══ Information given
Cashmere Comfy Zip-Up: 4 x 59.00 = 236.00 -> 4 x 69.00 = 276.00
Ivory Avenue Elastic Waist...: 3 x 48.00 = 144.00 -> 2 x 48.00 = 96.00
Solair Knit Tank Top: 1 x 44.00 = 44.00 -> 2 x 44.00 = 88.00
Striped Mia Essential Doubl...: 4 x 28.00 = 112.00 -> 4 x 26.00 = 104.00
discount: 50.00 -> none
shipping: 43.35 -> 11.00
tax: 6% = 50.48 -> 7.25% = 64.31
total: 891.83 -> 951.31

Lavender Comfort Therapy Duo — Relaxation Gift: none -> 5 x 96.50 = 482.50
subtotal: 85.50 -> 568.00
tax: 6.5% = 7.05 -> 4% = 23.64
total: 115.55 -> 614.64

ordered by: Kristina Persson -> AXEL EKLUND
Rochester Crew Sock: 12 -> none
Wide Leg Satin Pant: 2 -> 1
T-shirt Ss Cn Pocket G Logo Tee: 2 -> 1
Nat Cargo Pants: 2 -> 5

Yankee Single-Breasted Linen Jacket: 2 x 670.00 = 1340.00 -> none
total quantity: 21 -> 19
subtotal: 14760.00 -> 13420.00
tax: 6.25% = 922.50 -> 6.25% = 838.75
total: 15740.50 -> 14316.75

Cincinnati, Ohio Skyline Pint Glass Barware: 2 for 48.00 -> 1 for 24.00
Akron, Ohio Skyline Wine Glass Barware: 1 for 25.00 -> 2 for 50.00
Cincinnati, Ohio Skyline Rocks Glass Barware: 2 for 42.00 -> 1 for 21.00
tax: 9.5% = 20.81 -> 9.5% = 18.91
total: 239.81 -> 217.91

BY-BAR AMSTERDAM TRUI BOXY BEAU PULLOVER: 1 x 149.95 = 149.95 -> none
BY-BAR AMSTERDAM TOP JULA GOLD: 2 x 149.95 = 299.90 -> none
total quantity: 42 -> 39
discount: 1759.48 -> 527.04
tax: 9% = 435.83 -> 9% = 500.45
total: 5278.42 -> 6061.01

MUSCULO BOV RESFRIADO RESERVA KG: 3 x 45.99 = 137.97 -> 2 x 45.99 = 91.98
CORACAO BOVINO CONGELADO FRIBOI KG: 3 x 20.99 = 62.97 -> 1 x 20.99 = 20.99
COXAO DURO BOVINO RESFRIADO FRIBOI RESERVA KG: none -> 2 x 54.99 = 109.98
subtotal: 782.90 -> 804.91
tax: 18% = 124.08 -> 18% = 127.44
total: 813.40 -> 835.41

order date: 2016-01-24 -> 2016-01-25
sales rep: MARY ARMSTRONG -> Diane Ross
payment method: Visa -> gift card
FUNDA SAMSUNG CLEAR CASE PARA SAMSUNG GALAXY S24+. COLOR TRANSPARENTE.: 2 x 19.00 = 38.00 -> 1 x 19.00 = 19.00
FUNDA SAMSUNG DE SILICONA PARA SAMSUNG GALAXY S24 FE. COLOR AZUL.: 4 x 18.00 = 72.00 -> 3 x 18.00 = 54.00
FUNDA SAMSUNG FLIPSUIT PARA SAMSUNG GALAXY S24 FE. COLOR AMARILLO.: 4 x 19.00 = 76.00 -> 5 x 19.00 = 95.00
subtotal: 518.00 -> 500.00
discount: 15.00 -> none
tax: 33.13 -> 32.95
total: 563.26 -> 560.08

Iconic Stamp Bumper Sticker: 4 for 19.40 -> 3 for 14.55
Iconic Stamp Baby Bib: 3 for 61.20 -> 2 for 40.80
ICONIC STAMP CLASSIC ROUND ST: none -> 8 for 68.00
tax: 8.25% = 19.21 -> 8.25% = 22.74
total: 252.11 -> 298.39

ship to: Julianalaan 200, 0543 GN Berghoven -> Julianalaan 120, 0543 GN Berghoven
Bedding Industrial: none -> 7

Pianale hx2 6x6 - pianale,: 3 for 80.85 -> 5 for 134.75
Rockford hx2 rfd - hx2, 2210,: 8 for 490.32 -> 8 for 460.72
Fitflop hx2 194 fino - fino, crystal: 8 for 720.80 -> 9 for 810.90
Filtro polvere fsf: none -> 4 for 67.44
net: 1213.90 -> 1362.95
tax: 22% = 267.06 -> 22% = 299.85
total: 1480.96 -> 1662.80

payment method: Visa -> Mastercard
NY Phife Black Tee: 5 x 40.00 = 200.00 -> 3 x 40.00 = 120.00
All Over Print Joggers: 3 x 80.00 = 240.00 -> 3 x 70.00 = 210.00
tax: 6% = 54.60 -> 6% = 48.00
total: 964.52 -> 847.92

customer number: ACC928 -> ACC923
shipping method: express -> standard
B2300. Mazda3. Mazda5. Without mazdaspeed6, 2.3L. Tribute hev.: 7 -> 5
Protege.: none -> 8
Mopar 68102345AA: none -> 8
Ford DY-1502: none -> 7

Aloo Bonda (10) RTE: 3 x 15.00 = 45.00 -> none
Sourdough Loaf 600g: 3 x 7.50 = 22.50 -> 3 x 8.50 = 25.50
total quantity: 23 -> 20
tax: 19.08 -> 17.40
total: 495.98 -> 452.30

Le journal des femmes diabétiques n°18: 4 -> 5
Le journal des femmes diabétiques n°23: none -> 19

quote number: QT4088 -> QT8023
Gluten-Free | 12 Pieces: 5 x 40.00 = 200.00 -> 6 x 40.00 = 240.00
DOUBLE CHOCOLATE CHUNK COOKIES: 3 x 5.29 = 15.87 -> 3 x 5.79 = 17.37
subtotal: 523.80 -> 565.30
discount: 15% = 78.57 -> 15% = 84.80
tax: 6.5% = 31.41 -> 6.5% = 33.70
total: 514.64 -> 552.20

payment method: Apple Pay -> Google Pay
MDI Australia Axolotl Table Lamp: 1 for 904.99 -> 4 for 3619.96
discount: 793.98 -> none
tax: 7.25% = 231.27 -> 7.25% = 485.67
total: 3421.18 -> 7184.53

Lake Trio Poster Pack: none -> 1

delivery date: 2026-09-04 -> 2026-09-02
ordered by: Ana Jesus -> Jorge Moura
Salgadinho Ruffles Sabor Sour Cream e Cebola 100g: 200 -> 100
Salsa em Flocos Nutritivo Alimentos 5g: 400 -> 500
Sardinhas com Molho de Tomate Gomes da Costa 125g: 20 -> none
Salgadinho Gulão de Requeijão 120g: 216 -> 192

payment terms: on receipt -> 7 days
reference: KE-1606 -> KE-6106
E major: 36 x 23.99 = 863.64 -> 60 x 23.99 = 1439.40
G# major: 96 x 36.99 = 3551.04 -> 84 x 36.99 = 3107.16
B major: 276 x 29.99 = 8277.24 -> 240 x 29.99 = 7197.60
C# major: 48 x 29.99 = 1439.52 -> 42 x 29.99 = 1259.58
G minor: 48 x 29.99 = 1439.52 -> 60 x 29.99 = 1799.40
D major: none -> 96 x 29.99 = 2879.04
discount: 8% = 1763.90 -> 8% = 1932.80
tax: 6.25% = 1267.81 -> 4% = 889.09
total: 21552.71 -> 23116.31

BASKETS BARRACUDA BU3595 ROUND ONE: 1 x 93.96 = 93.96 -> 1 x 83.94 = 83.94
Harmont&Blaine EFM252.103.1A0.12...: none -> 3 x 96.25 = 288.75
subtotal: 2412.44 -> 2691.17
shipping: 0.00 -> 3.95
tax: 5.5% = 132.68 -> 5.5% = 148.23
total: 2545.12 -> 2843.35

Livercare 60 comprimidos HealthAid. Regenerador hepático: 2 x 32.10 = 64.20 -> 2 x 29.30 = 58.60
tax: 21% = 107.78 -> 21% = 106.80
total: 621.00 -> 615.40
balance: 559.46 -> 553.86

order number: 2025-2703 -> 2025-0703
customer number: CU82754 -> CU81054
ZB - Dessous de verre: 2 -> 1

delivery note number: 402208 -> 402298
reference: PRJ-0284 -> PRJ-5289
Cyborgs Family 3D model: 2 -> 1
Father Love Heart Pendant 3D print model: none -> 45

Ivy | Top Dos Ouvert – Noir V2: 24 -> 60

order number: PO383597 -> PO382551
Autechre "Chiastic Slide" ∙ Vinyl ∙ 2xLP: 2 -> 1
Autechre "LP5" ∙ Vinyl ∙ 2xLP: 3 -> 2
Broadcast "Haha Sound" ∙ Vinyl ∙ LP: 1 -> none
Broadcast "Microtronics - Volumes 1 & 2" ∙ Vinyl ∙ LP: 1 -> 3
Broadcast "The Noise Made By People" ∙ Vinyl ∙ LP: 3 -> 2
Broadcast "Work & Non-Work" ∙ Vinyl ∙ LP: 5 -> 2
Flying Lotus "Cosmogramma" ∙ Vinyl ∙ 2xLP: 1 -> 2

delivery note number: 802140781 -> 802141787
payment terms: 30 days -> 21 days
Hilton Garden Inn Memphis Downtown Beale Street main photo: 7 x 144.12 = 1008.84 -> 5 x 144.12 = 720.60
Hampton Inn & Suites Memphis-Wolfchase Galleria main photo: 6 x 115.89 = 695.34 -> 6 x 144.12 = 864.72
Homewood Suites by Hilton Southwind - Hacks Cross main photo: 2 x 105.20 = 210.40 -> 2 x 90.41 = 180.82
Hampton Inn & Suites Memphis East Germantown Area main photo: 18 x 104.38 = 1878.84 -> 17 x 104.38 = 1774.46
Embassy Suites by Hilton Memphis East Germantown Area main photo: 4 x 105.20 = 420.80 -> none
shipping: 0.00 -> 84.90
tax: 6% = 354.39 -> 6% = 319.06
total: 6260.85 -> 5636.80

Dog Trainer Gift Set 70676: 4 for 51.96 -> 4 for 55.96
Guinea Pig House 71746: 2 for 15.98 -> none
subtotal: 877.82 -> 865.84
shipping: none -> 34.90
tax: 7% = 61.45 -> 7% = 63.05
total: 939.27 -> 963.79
════
What this task involves: Look through the entries above and quote exactly the lines from the line with "Sourdough Loaf 600g: 3" to the line with "quote number: QT4088 -> QT8023", counting both of those lines.

Exercise output:
Sourdough Loaf 600g: 3 x 7.50 = 22.50 -> 3 x 8.50 = 25.50
total quantity: 23 -> 20
tax: 19.08 -> 17.40
total: 495.98 -> 452.30

Le journal des femmes diabétiques n°18: 4 -> 5
Le journal des femmes diabétiques n°23: none -> 19

quote number: QT4088 -> QT8023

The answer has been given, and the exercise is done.